India’s COVID-19 lockdown: Dabur, Pure Nutrition, and Akay weigh in on economic impacts
The global COVID-19 pandemic has left several countries across the globe in an unprecedented state of lockdown and India is one of the latest to join the long list of countries which have imposed the most stringent control measures.
The country entered a three-week lockdown since last Wednesday (March 25).
As part of the arrangements, all industrial establishments will be closed, except for manufacturing of essential commodities and production units which require continuous process after obtaining permission from the state government.
Dabur India is one of the companies affected and had to suspend several manufacturing units.
However, the company told NutraIngredients-Asia that ayurvedic medicines, such as its flagship product, Chyawanprash – a cooked mixture of honey, ghee, spices, and herbs – was considered essential products and thus manufacturing would continue.
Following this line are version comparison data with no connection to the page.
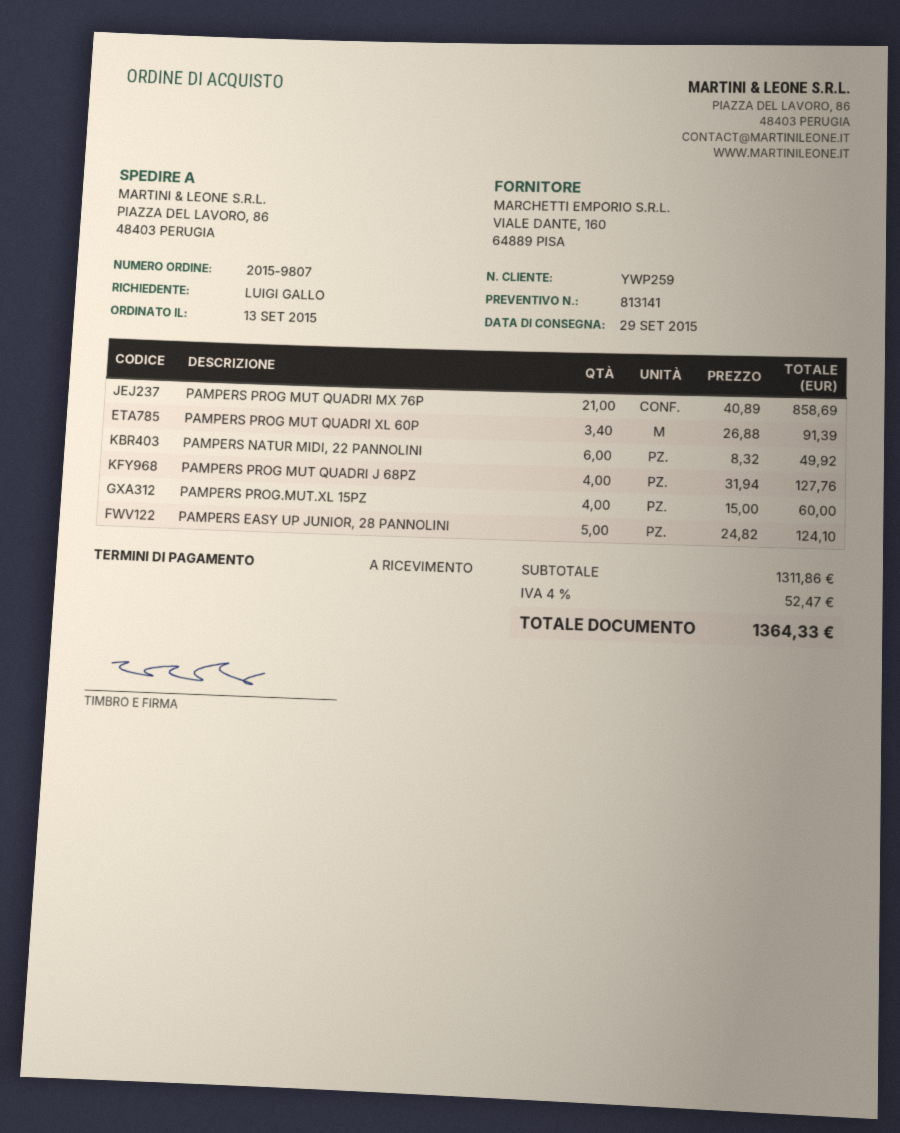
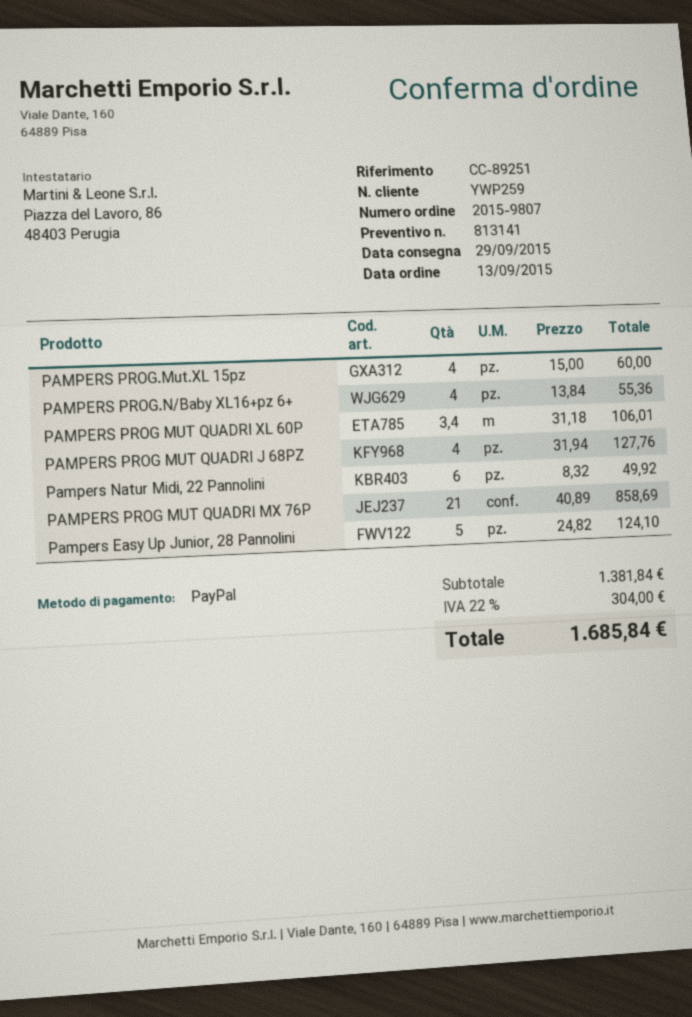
PAMPERS PROG MUT QUADRI XL 60P: 3.4 x 26.88 = 91.39 -> 3.4 x 31.18 = 106.01
PAMPERS PROG.N/Baby XL16+pz 6+: none -> 4 x 13.84 = 55.36
subtotal: 1311.86 -> 1381.84
tax: 4% = 52.47 -> 22% = 304.00
total: 1364.33 -> 1685.84

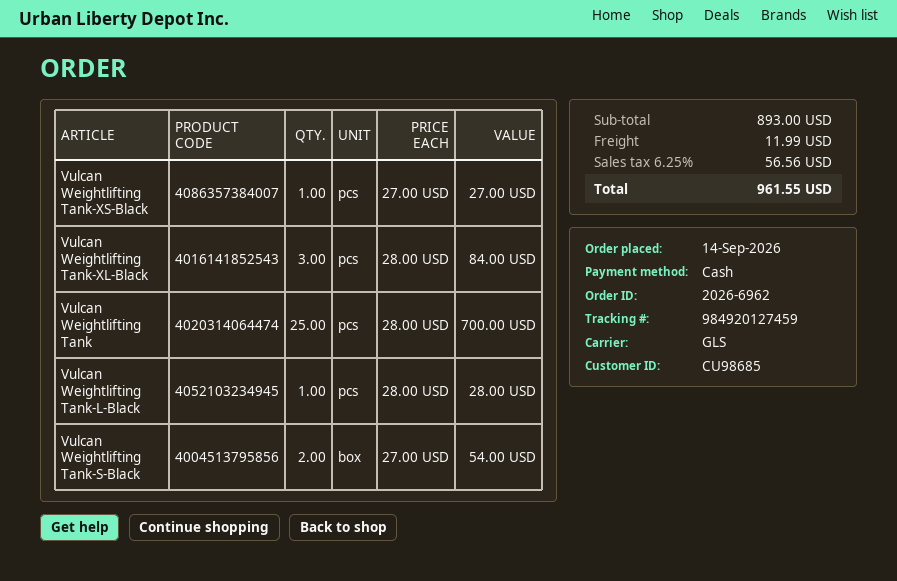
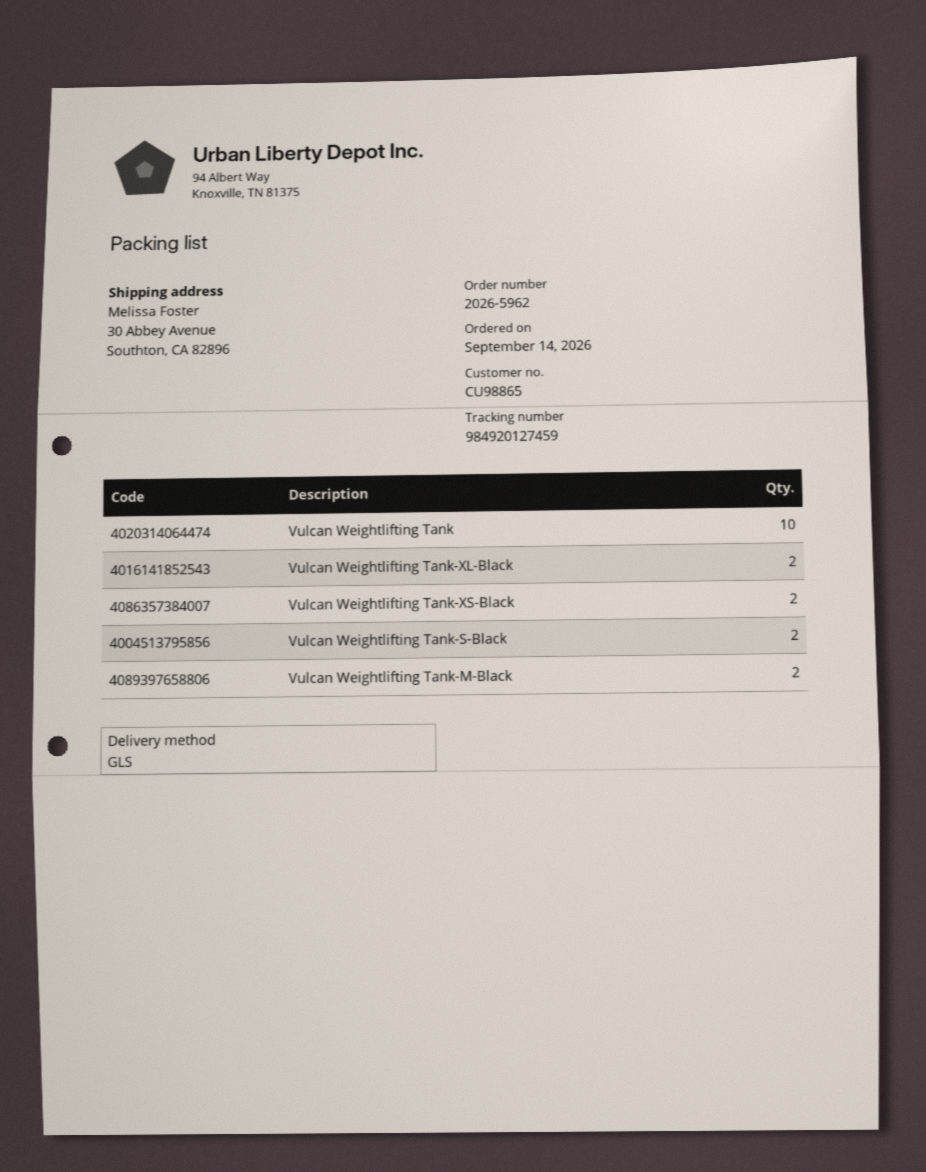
order number: 2026-6962 -> 2026-5962
customer number: CU98685 -> CU98865
Vulcan Weightlifting Tank-XS-Black: 1 -> 2
Vulcan Weightlifting Tank-XL-Black: 3 -> 2
Vulcan Weightlifting Tank: 25 -> 10
Vulcan Weightlifting Tank-L-Black: 1 -> none
Vulcan Weightlifting Tank-M-Black: none -> 2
“Complying with the government’s directive, we have temporarily suspended production at our manufacturing units, except for essential products like Ayurvedic medicines, Chyawanprash, hand sanitisers, hand wash in the interest of the public,” executive director-operations Shahrukh Khan said.
However, not all companies producing supplements have continued with production, as they were unclear of their business status.
Health supplement firm Pure Nutrition said it has stopped production of its health supplements since the first day of the lockdown.
It has since written to the government for it to be considered as an ‘essential’ business. It is expecting a confirmation from the authorities early this week, CEO and director, Sushil Khaitan said.
He said that sales of immune-boosting products such as vitamin C, curcumin, zinc, selenium, detox lungs, and probiotics products have been growing since the outbreak.
“We are trying to raise awareness in the public, through the digital and social media, giving them the information on what to do to avoid the virus. We are utilizing influencers and nutritionists to write about the importance of nutrients for stronger immunity and anti-viral purposes,” he said.
Functional spice supplier Akay Ingredients had also stopped all of its manufacturing.
“We could approach the authorities for considering us as an essential commodities business, but we put the health and safety of our employees first, and will watch how the situation develop,” Emmanuel Nambusseril, chief marketing officer said.
Role of health supplements
Echoing the views of the companies, an industry expert has stressed the imperative of continuing the production of nutraceuticals.
Sandeep Gupta, chief founder and director of the Expert Nutraceutical Advocacy Council (ENAC) said that there has been no clarification from the authorities as to whether the supplement sector was considered an ‘essential’ commodity.
“It has to be clarified by the government. The manufacturing and supply of supplements should not be disrupted, because if supplements are not supplied, it can damage the health of the nation,” he said, giving examples of how micronutrients such as vitamins and compounds such as astaxanthin could boost the immune system.
He has written to government units, such as the Ministry of AYUSH, Ministry of Health and Family Welfare, and the Ministry of Commerce and Industry to advocate the cause.
“There could be no better time for testing and propagating the benefits of nutraceuticals and health supplements as safe health care products which help in enhancing natural immunity and works as preventive medicine,” he wrote in the letters.
Supply chain losses
Financial losses from supply chain disruptions are starting to loom large for a number of firms.
Akay Ingredients said that its shipments for exports were stuck as most of the port facilities were closed, with the problem further exacerbated by a lack of information on freight services.
Within India, many of the firm’s consignments were also stuck at transporting hubs.
“Since March is India’s end of the fiscal year, we were planning to ship out the maximum, and geared up our production with that plan. Unfortunately, many shipments got stuck. Even finished ingredients could not be shipped out.
“We were not able to ship even 30% of what was planned for the month. If you estimate the shortfall in value terms, it is in excess of USD$8m,” Nambusseril said.
The company’s remaining stocks in warehouses in the US and Germany are expected to last until end April or beginning of May.
Pure Nutrition, on the other hand, said it has sufficient inventory in the US, UK and Europe through Amazon, but noted that there would be a supply gap in April.
Swisse, which entered India via e-commerce earlier this month, said it would monitor the evolving situation, and proactively work to deliver its products to consumers, said Akash Bedi, chief strategy and operations officer at H&H Group – the parent company of the brand.
E-commerce services in the country have also experienced repercussions.
According to surveys conducted by India’s social network platform LocalCircles, the percentage of customers who were unable to buy essential goods via e-commerce shot up from 35% to 79% between March 20 – 22 and March 23 – 24.
Pure Nutrition, which has both online and offline presence in pharmacies and airports, said its e-commerce product delivery was affected as only ‘essential’ commodities could be delivered to consumers.
In the pharmacy retail, there has been a shortage of its products seen due to high demand for immune products.